| Article No° | Product Name | Affected Version(s) |
|---|---|---|
| 2891033 | FL SWITCH 3004T-FX | 1.0 <= 1.33 |
| 2891034 | FL SWITCH 3004T-FX ST | 1.0 <= 1.33 |
| 2891030 | FL SWITCH 3005 | 1.0 <= 1.33 |
| 2891032 | FL SWITCH 3005T | 1.0 <= 1.33 |
| 2891036 | FL SWITCH 3006T-2FX | 1.0 <= 1.33 |
| 2891060 | FL SWITCH 3006T-2FX SM | 1.0 <= 1.33 |
| 2891037 | FL SWITCH 3006T-2FX ST | 1.0 <= 1.33 |
| 2891031 | FL SWITCH 3008 | 1.0 <= 1.33 |
| 2891035 | FL SWITCH 3008T | 1.0 <= 1.33 |
| 2891120 | FL SWITCH 3012E-2FX | 1.0 <= 1.33 |
| 2891119 | FL SWITCH 3012E-2FX SM | 1.0 <= 1.33 |
| 2891067 | FL SWITCH 3012E-2SFX | 1.0 <= 1.33 |
| 2891058 | FL SWITCH 3016 | 1.0 <= 1.33 |
| 2891066 | FL SWITCH 3016E | 1.0 <= 1.33 |
| 2891059 | FL SWITCH 3016T | 1.0 <= 1.33 |
| 2891162 | FL SWITCH 4000T-8POE-2SFP-R | 1.0 <= 1.33 |
| 2891160 | FL SWITCH 4008T-2GT-3FX SM | 1.0 <= 1.33 |
| 2891061 | FL SWITCH 4008T-2GT-4FX SM | 1.0 <= 1.33 |
| 2891062 | FL SWITCH 4008T-2SFP | 1.0 <= 1.33 |
| 2891063 | FL SWITCH 4012T 2GT 2FX | 1.0 <= 1.33 |
| 2891161 | FL SWITCH 4012T-2GT-2FX ST | 1.0 <= 1.33 |
| 2891102 | FL SWITCH 4800E-24FX-4GC | 1.0 <= 1.33 |
| 2891104 | FL SWITCH 4800E-24FX SM-4GC | 1.0 <= 1.33 |
| 2891079 | FL SWITCH 4808E-16FX-4GC | 1.0 <= 1.33 |
| 2891073 | FL SWITCH 4808E-16FX LC-4GC | 1.0 <= 1.33 |
| 2891080 | FL SWITCH 4808E-16FX SM-4GC | 1.0 <= 1.33 |
| 2891074 | FL SWITCH 4808E-16FX SM LC-4GC | 1.0 <= 1.33 |
| 2891086 | FL SWITCH 4808E-16FX SM ST-4GC | 1.0 <= 1.33 |
| 2891085 | FL SWITCH 4808E-16FX ST-4GC | 1.0 <= 1.33 |
| 2891072 | FL SWITCH 4824E-4GC | 1.0 <= 1.33 |
An attacker with permission to transfer configuration files to/from the switch or permission to upgrade firmware, is able to execute arbitrary OS shell commands.
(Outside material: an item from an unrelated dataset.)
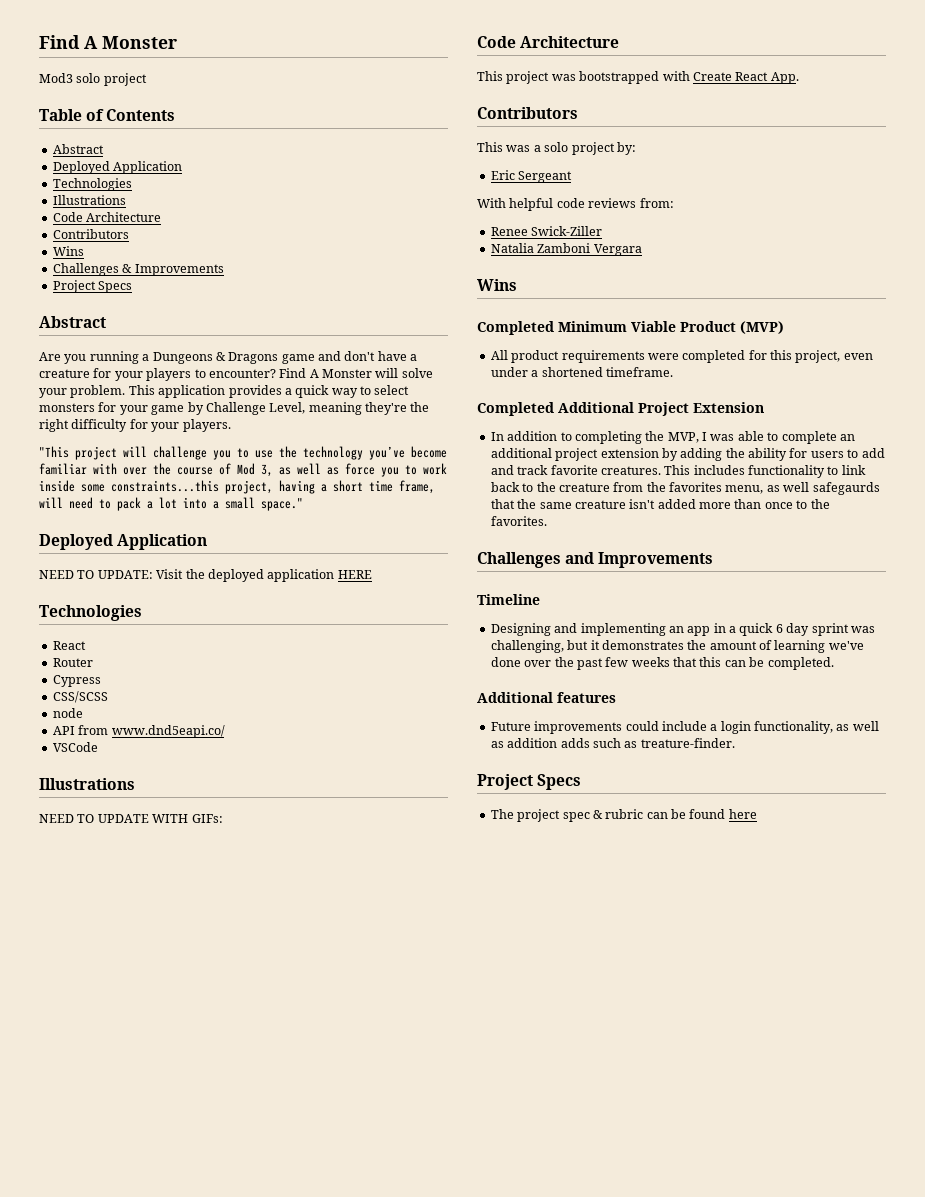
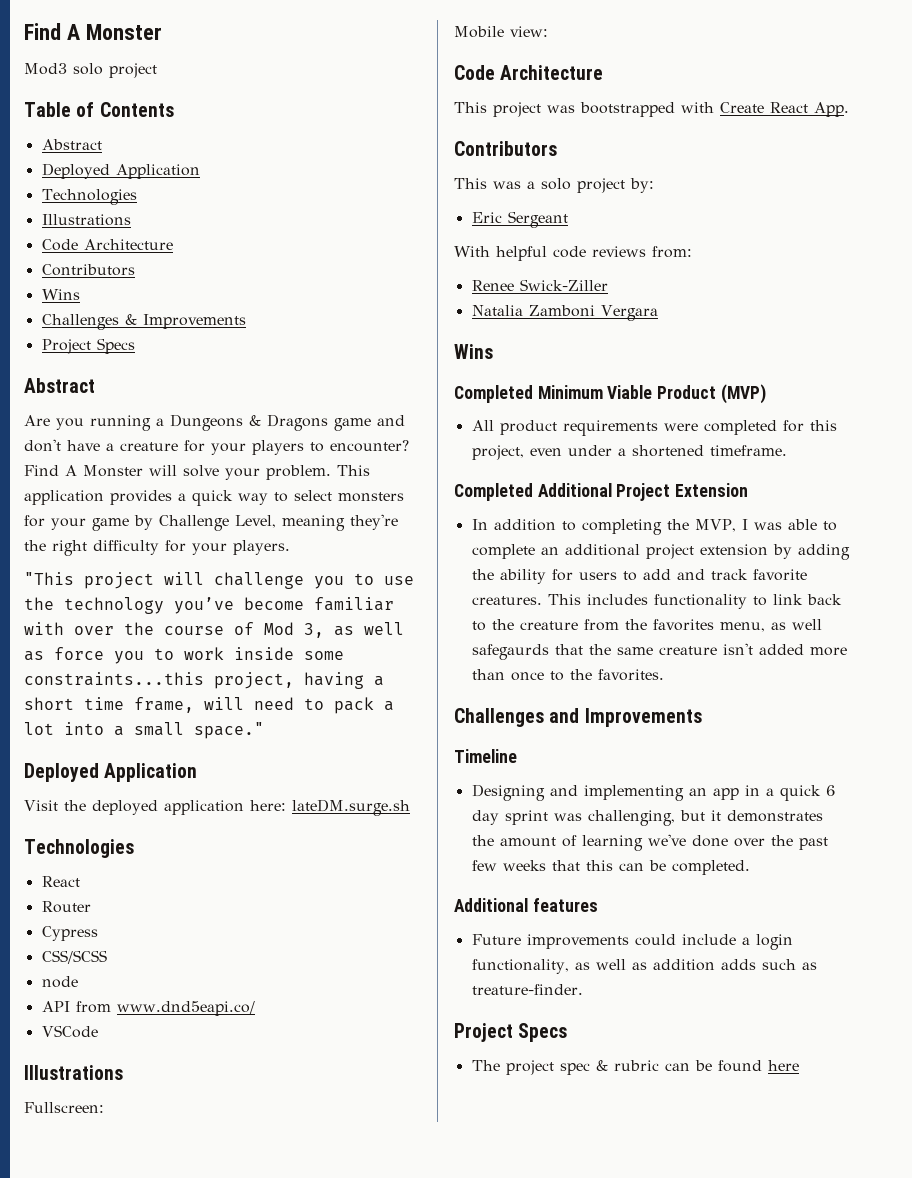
- NEED TO UPDATE: Visit the deployed application HERE
+ Visit the deployed application here: lateDM.surge.sh
- NEED TO UPDATE WITH GIFs:
+ Fullscreen:
+ Mobile view:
CGI applications config_transfer.cgi and software_update.cgi are prone to OS command injection through targeted manipulation of their web-request headers.
If the vulnerability is exploited, the attacker may create their own executable files that could further exploit the integrity of the managed FL SWITCH. For example, the attacker may deny switch network access.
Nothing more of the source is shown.